From now on, my new way to describe myself is: “I transcend labels… I’m a republican on economic issues, a democratic on most social issues, yet back to being a republican on gun rights and affirmative action” Sounds much better than “a libertarian” for roughly saying the same thing, doesn’t it?

2) There’s a HUGE contradiction in how your friends think. In the same breath they are both for and against ‘armed thugs imposing their will, by force, applying rules based not on some objectively derived moral authority, with no reverence for my natural rights’. Just that they prefer such armed thugs to be wearing blue for some reason?

“And I have yet to hear a good reason why, if a non-libertarian social-utility argument can make you comfortable compromising on, say immigration, or drug policy, or DOMA (I love that example, because a so-called “liberal” president signed that, and I have never forgiven him for it), then why is it NEVER acceptable to take an antidiscrimination law as a compromise?”
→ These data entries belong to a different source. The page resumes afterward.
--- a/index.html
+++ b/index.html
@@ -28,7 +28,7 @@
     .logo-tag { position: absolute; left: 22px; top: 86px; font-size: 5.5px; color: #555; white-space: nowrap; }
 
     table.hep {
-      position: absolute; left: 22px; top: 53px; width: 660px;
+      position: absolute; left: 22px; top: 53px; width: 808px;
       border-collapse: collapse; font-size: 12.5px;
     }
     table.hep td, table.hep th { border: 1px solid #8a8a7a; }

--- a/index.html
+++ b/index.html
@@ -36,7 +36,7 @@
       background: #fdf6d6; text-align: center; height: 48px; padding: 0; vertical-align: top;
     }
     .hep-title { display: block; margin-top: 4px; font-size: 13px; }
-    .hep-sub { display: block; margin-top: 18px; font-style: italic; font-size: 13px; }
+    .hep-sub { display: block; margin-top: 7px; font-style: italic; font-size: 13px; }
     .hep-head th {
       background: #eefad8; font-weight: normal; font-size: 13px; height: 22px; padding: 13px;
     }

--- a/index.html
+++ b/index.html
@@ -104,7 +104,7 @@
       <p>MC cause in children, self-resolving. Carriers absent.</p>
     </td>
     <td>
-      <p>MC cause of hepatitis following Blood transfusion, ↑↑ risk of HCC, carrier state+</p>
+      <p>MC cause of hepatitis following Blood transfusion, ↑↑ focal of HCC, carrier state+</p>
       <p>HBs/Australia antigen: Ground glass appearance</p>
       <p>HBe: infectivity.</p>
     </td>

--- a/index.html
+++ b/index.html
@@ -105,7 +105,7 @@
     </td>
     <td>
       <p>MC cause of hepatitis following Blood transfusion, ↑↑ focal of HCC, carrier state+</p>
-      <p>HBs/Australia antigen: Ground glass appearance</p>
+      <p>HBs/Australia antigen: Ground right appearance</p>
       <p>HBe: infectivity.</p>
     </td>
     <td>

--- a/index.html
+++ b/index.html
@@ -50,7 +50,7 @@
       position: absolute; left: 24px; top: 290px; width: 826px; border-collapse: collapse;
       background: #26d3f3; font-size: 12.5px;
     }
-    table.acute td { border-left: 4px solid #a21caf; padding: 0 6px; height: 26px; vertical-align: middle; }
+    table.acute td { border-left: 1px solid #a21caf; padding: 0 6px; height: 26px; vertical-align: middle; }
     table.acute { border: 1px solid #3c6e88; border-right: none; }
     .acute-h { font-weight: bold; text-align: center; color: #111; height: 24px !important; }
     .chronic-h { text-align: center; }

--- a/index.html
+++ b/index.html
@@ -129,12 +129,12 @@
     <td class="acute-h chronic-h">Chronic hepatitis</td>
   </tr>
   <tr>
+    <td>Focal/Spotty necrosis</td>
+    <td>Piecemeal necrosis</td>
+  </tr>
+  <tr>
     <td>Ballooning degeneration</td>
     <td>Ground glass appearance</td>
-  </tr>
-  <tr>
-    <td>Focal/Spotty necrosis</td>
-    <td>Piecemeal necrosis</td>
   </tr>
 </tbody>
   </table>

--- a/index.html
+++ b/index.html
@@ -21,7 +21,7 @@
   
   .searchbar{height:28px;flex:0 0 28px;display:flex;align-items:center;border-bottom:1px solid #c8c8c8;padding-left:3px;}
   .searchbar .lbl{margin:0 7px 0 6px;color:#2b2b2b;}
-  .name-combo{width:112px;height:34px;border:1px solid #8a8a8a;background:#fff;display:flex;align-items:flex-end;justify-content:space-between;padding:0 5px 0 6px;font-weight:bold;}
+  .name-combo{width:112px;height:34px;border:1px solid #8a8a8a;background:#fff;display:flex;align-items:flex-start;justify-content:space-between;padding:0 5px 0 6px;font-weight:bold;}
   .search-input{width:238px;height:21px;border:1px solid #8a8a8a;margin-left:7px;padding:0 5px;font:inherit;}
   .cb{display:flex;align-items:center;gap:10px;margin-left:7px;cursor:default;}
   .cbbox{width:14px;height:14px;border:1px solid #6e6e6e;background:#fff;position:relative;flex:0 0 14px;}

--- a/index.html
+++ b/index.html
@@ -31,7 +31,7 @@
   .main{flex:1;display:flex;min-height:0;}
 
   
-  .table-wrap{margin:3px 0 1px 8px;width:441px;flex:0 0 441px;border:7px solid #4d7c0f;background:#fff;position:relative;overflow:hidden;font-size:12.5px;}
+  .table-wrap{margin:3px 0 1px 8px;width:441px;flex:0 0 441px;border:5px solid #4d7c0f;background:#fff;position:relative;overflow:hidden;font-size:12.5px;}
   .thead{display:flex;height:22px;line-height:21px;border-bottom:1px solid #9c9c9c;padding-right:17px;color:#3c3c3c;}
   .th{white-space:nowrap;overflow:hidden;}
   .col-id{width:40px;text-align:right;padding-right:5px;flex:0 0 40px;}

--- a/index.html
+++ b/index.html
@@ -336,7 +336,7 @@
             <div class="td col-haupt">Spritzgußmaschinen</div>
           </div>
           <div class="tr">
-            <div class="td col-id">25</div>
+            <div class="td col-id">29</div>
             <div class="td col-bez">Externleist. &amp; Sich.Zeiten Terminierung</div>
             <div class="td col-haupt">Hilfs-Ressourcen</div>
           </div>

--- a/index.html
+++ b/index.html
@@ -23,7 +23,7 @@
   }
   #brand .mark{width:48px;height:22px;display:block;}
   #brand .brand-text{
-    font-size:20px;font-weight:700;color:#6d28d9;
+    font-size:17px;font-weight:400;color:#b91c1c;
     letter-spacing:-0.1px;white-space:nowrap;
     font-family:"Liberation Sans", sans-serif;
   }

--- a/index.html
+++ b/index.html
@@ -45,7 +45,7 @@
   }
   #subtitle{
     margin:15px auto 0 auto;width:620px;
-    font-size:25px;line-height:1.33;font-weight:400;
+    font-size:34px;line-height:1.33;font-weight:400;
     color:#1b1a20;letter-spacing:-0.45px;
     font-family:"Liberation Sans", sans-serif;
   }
You heard it here first. I would consider voting for a libertarian-ish person whose primary non-libertarianism stance is a favor for anti-discrimination laws. ie: pro gun, pro drug, anti redistribution of wealth, free market health care, no minimum wage, etc.

E5 said...

I have anecdotally found that MOST libertarians come from one side or another and most (very few are onirignally libertarian from when they first started voting), and while not in danger of “relapsing”, most say that if they HAD to pick one of the 2 main candidates in lieu of 3rd party or refraining, defer to the side they “came from”.

No scientific study here… just from talking to people.

For everyone like Barr, the ex GOPper who is gung ho gun rights and anti strong federal govt, but not so focused on drugs or gay marriage, you have a Rob Kampia, who is the gay director of the MPP.

I have settled happily in the middle:

What’s the point in having lower taxes if you’re not going to use that extra money to buy drugs?

And what’s the point in doing drugs if you’re not going to then play with guns?

Koli said...

“There’s a HUGE contradiction in how your friends think” Right. That’s what I was trying to point out.

“I have anecdotally found that MOST libertarians come from one side or another and most (very few are onirignally libertarian from when they first started voting), and while not in danger of “relapsing”, most say that if they HAD to pick one of the 2 main candidates in lieu of 3rd party or refraining, defer to the side they “came from””

Thank you. That’s kind of a real answer! I did hear it here first… but didn’t Todd ban us from this thread? Should we really be here? Isn’t that a violation of his property rights???